To alcohol: the cause of, and solution to, so many problems at the game table. Despite a reputation for creating chaos and lack of focus for players and GM’s alike, there’s few things as fun as a few drinks with friends as you slay goblins around the dinner table. Thanks to the lineage of sci-fi and fantasy that flows through most TTRPG’s, alcohol is not an uncommon presence in-game either. If only there was a way to combine the two? Enter Düngeonmeister: The Deck of Many Drinks, released last month from Adams Media and the latest in their line of lifestyle books to help enhance games with real-world. Unlike their previous Düngeonmeister cocktail recipe book, The Deck of Many Drinks takes the form of classic item The Deck of Many Things, organizing its recipes into a deck of large recipe cards and adding in stats to allow you to use it as an in-game item.
The deck can be integrated with most fantasy-themed TTRPG’s (though it dovetails easiest with D&D or Pathfinder). Each drink in the deck can exist as its own magic item or the cards can be used to create the drinks, and each drink has a magical effect which, like the Deck of Many Things, vary from good, to bad, to just plain weird. They’ve also added a fun new element in the Düngeonmeister Tavern, a fully fleshed out watering hole that serves the deck’s drinks and allows for plenty of plot hooks and mischief for DM’s that wish to use it.

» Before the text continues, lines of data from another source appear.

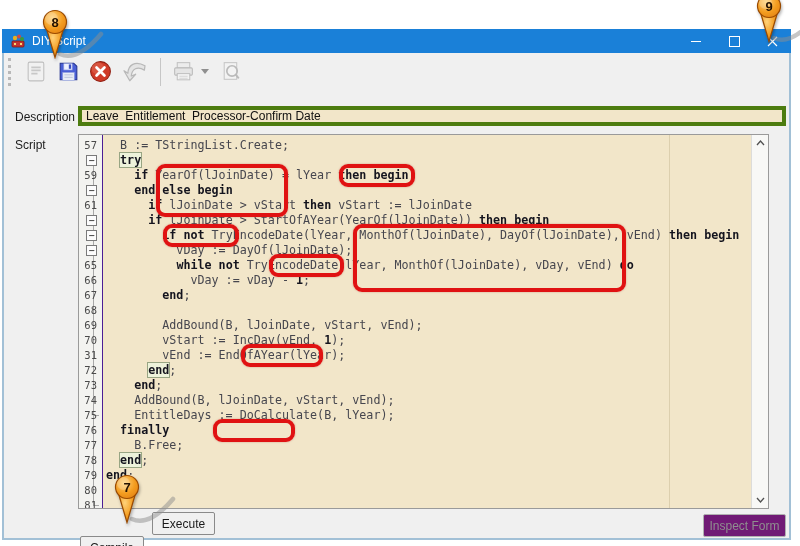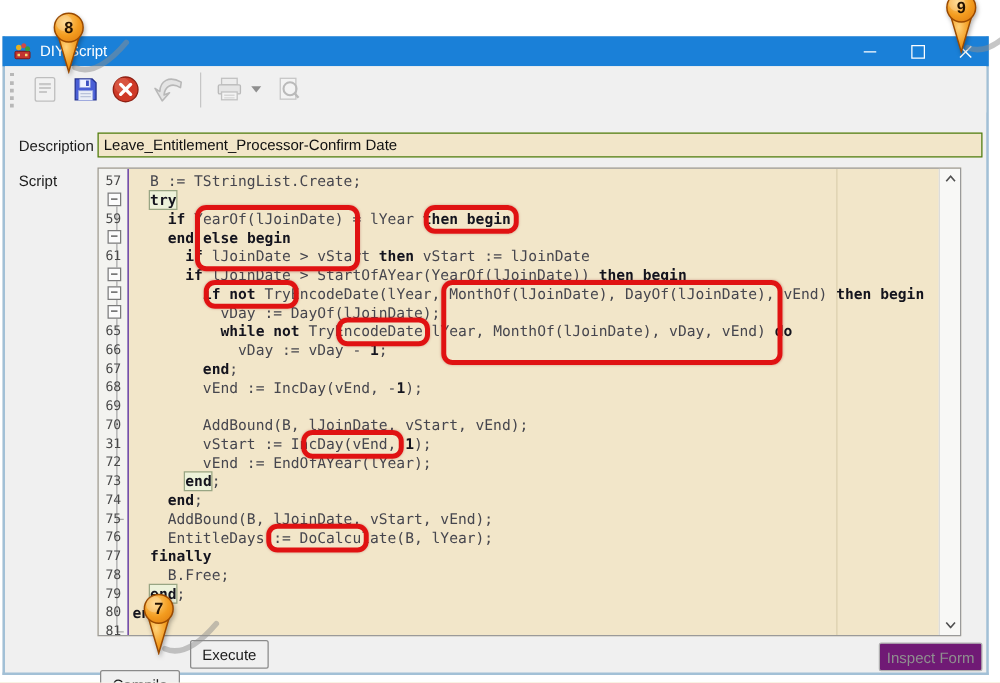--- a/index.html
+++ b/index.html
@@ -32,7 +32,7 @@
   
   .field-label{color:#1c1c1c;font-size:12px;text-align:center;}
   .desc-input{left:78px;top:106px;width:708px;height:20px;box-sizing:border-box;
-    background:var(--editor-bg,#f2e6c9);border:1px solid #4d7c0f;font-size:12px;color:#101010;
+    background:var(--editor-bg,#f2e6c9);border:4px solid #4d7c0f;font-size:12px;color:#101010;
     padding:1px 4px;font-family:"Liberation Sans",sans-serif;}
   
   .editor{left:78px;top:134px;width:691px;height:375px;box-sizing:border-box;

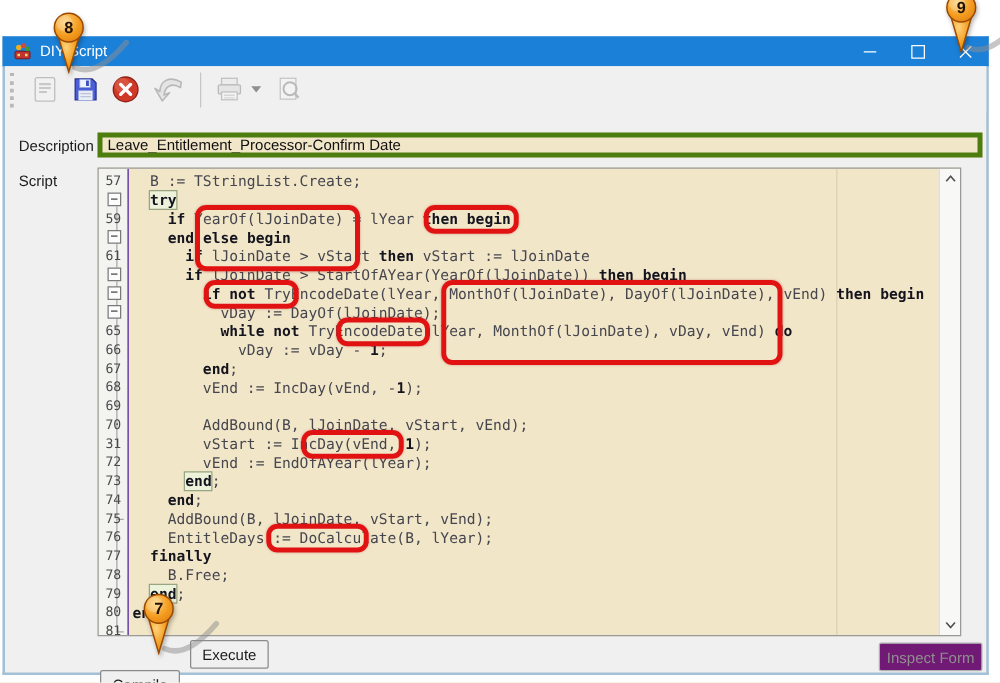--- a/index.html
+++ b/index.html
@@ -205,7 +205,6 @@
       <div class="code-line">          <b>while</b> <b>not</b> TryEncodeDate(lYear, MonthOf(lJoinDate), vDay, vEnd) <b>do</b></div>
       <div class="code-line">            vDay := vDay - <b>1</b>;</div>
       <div class="code-line">        <b>end</b>;</div>
-      <div class="code-line">        vEnd := IncDay(vEnd, -<b>1</b>);</div>
       <div class="code-line">&nbsp;</div>
       <div class="code-line">        AddBound(B, lJoinDate, vStart, vEnd);</div>
       <div class="code-line">        vStart := IncDay(vEnd, <b>1</b>);</div>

The cards themselves offer up a great deal of variety and humor in their ranks, though the drinkability of every drink can vary. Some like the Wight Russian or Slippery Grippli are simple spins on existing cocktails. Others are relatively benign original drinks, like the above Healing Surge which mixes tequila, apple liqueur, lime juice, simple syrup, and lemon-lime soda. Then there’s the TRULY bizarre drinks that feel straight out of fantasy, like the Breath Weapon (vodka, vermouth, garlic olive with juice, pickled garlic), Turn Undead (vodka, coffee liqueur, lemon juice), and the Barbarian Rage (spiced rim, amaretto, tequila, vodka , gin, blue curacao, light rum, coconut rum, black raspberry liqueur, melon liqueur, and a can of energy drink). Cocktail fans will find a lot of fun in here, but if you’re just a fantasy nerd wanting to get into cocktails this is an excellent entry point with plenty of options for making them a fun part of your next session.
Düngeonmeister: The Deck of Many Drinks is available at Amazon, Barnes & Noble, and your FLGS at an MSRP of $16.99.